Limitations & Future Work¶
- Relies on machine translation to generate parallel corpora; hence, MT quality directly impacts effectiveness.
- The improvement of decoder-only models on classification tasks is not as pronounced as on QA.
- Performance in extremely low-resource scenarios (without any parallel corpora) has not been validated.
- The choice of the fusion function remains empirical, and more optimal, learnable fusion methods may exist.
Related Work & Insights¶
- vs X-Mixup: X-Mixup fuses representations at a single layer using cross-attention, which requires extra parameters and is sensitive to layer selection. In contrast, FLARE fuses within the LoRA bottlenecks of all layers, requires no extra parameters, and is more stable.

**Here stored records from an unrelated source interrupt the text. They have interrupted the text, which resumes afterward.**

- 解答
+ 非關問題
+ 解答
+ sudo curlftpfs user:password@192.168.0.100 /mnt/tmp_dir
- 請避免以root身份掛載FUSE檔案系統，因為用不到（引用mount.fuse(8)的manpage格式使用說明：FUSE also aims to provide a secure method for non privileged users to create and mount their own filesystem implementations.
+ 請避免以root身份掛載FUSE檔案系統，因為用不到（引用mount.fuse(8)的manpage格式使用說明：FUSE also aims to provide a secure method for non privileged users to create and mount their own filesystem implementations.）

- vs Input-level fusion: Concatenating inputs doubles the sequence length, whereas FLARE processes them independently and fuses them in the low-rank space, requiring significantly less computation.

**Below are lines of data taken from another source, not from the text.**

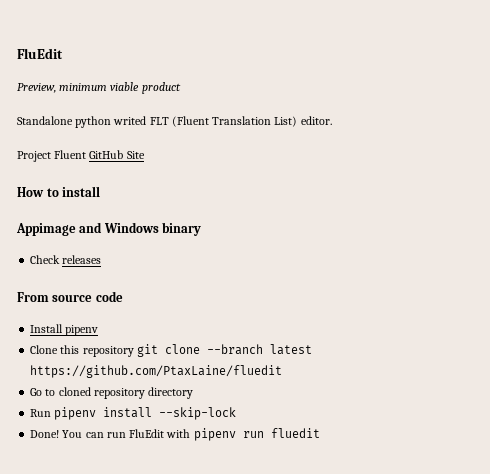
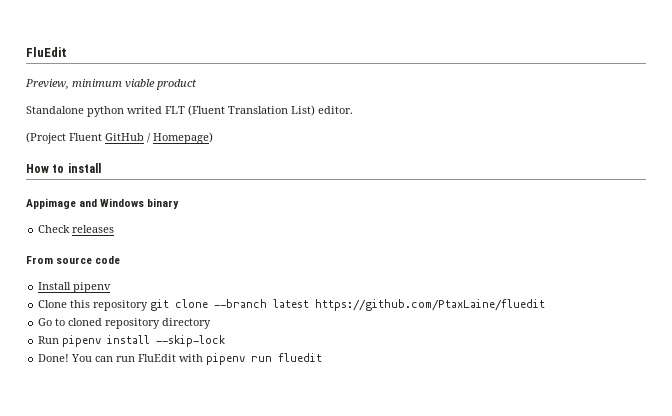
- Project Fluent GitHub Site
+ (Project Fluent GitHub / Homepage)

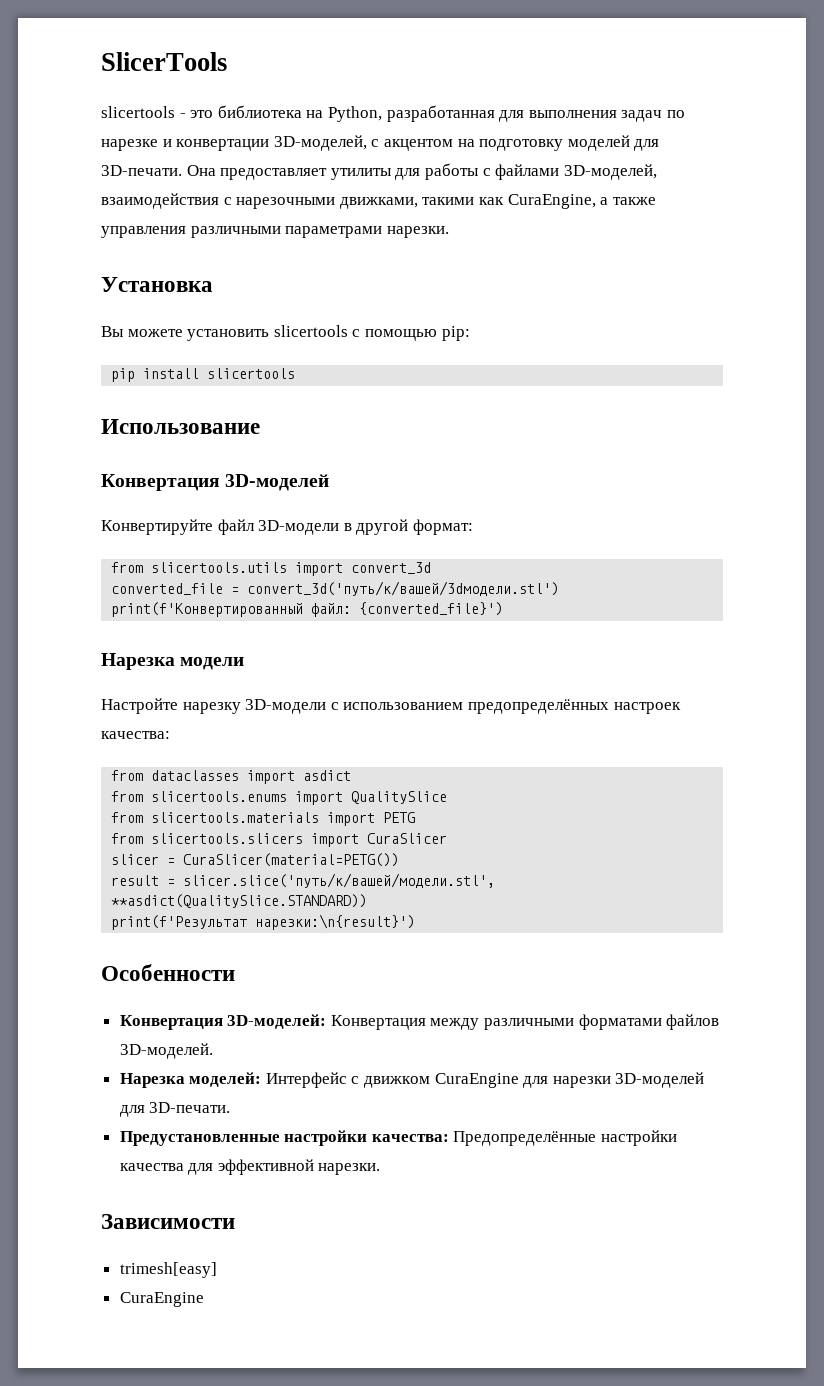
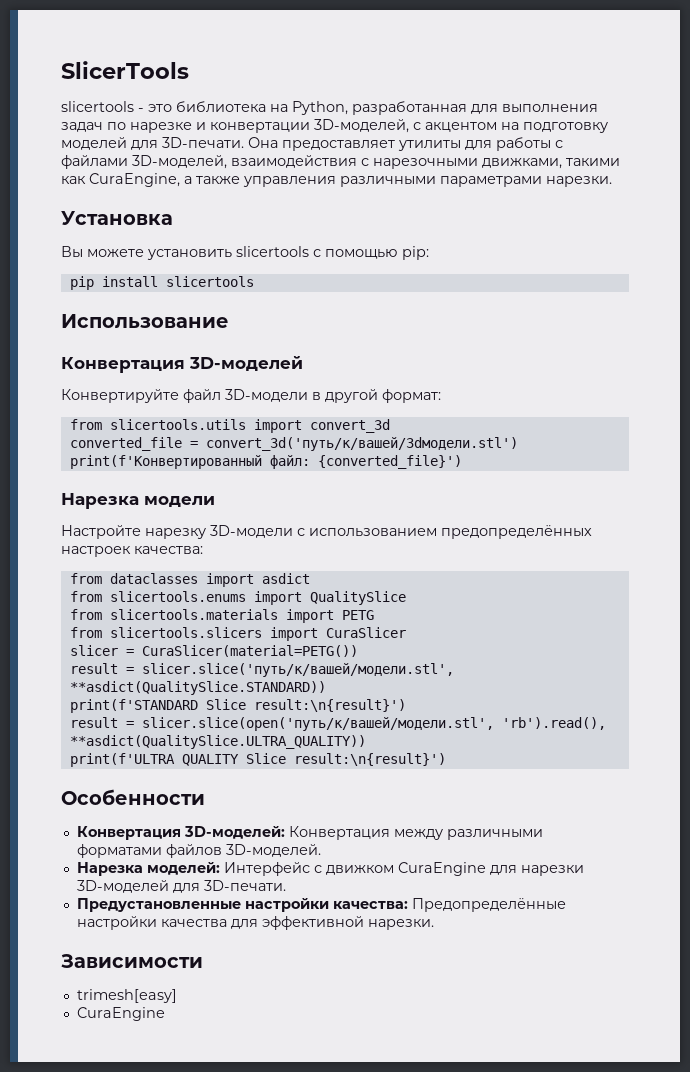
- print(f'Результат нарезки:\n{result}')
+ print(f'STANDARD Slice result:\n{result}')
+ result = slicer.slice(open('путь/к/вашей/модели.stl', 'rb').read(), **asdict(QualitySlice.ULTRA_QUALITY))
+ print(f'ULTRA QUALITY Slice result:\n{result}')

- vs AdaMergeX: AdaMergeX merges the weights of the English task adapter and the target language adapter. FLARE dynamically fuses representations during training, enabling the learning of finer-grained interactions.
Rating¶
- Novelty: ⭐⭐⭐⭐ Fusing cross-lingual representations within the LoRA bottleneck is a simple and effective new idea.
- Experimental Thoroughness: ⭐⭐⭐⭐⭐ 4 models × 3 tasks × multiple baselines × fusion function ablation.
- Writing Quality: ⭐⭐⭐⭐ Clear method description, intuitive illustrations, and sound experimental design.
- Value: ⭐⭐⭐⭐ Practically valuable for cross-lingual PEFT, especially in generative tasks like QA.
Related Work & Insights¶
- Refer to the Related Work section of the original paper for detailed comparisons.
Rating¶
- Novelty: ⭐⭐⭐⭐ Language fusion within LoRA.
- Experimental Thoroughness: ⭐⭐⭐⭐ Multi-task and multi-model.
- Value: ⭐⭐⭐⭐ Practical parameter-efficient cross-lingual method.